Spongiform ruin of the palace, as bequeathed by the great equalizer of the living and the dead alike. Time, progression and procession by any other name. 

Seated silently in a ward soaked in the sickly scent of urea and kareishu, he’ll linger a while, the first death given to him some odd months ago. He has been dying for some time, starting back when the world had a name and the people therein offered up thanks to great suppliers of grain and vacuums. His wife, as he quietly cracks up at the flicker of an iron ball in his mind, has mourned his first passing since he started to refer to his home of some forty years as a boarding house. 
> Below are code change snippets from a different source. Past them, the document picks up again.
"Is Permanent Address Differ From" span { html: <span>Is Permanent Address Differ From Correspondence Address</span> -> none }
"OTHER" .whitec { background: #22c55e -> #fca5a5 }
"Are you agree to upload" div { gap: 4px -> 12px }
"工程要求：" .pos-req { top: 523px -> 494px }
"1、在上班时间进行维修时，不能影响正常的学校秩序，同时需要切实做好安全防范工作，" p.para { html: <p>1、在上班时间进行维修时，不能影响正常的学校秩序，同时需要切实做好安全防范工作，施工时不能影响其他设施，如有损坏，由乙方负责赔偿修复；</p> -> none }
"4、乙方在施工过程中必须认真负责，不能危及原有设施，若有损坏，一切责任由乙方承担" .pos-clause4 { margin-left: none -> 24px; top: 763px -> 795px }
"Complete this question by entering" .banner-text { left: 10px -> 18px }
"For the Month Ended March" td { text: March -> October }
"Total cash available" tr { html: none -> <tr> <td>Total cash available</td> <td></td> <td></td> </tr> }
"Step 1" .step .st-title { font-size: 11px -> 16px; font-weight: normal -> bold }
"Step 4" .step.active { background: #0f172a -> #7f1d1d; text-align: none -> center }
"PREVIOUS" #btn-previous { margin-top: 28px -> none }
His wife, who he’s been married to since they finished high school. His wife, who he can’t remember the last time he saw. 

He is dead. A man walking, a very much dead one, a husk of the man he used to be, hobbling around some days and roaring around others, belly full to bursting with tapioca and quetiapine, blood heavy with plaque and lorazepam. The soft spoken thinker, reduced to a man afraid of his own shadow, quick to anger and quicker to blows. 

Hence the antipsychotics, which taste of honey and fill his limbs with lead. It is undoubtedly the gasoline and paint and pipes of his youth that brought him here, along with little white crystals scattered about all the things he liked. Were he a Turk, he’d be delighted, most certainly, at the gelatine and starches, the glucose and the burnt cells of the pancreas. He is no Turk, never even was. 

Maybe he was, in a past life, far from now, munching on British snacks and imbibing complicated brews drawn in from sand-heated cauldrons and pots. Coffee. 

His wife used to make coffee for him. It wasn’t the best that was to be had, but who gives a shit? His wife, who he’s certain has been dead a few years, used to make him cups of black tea and give him little white pills, told him to take them. 

Take them. Maybe in reference to the kids, to Poughkeepsie, a few hours in some direction, get some donuts and some fish, hell if he knew. All three of them, who live with him in his little shack in the woods, where everything smells bad and all the housekeepers are nice enough. Everyone lives with him now, in this place to call his own. 

Place. His mom’s house, bulldozed for a luxury condominium development for university students and affluents of the academic persuasion. He tried, a few times, to go somewhere like that. Never stuck. Never needed to, by virtue of different times. 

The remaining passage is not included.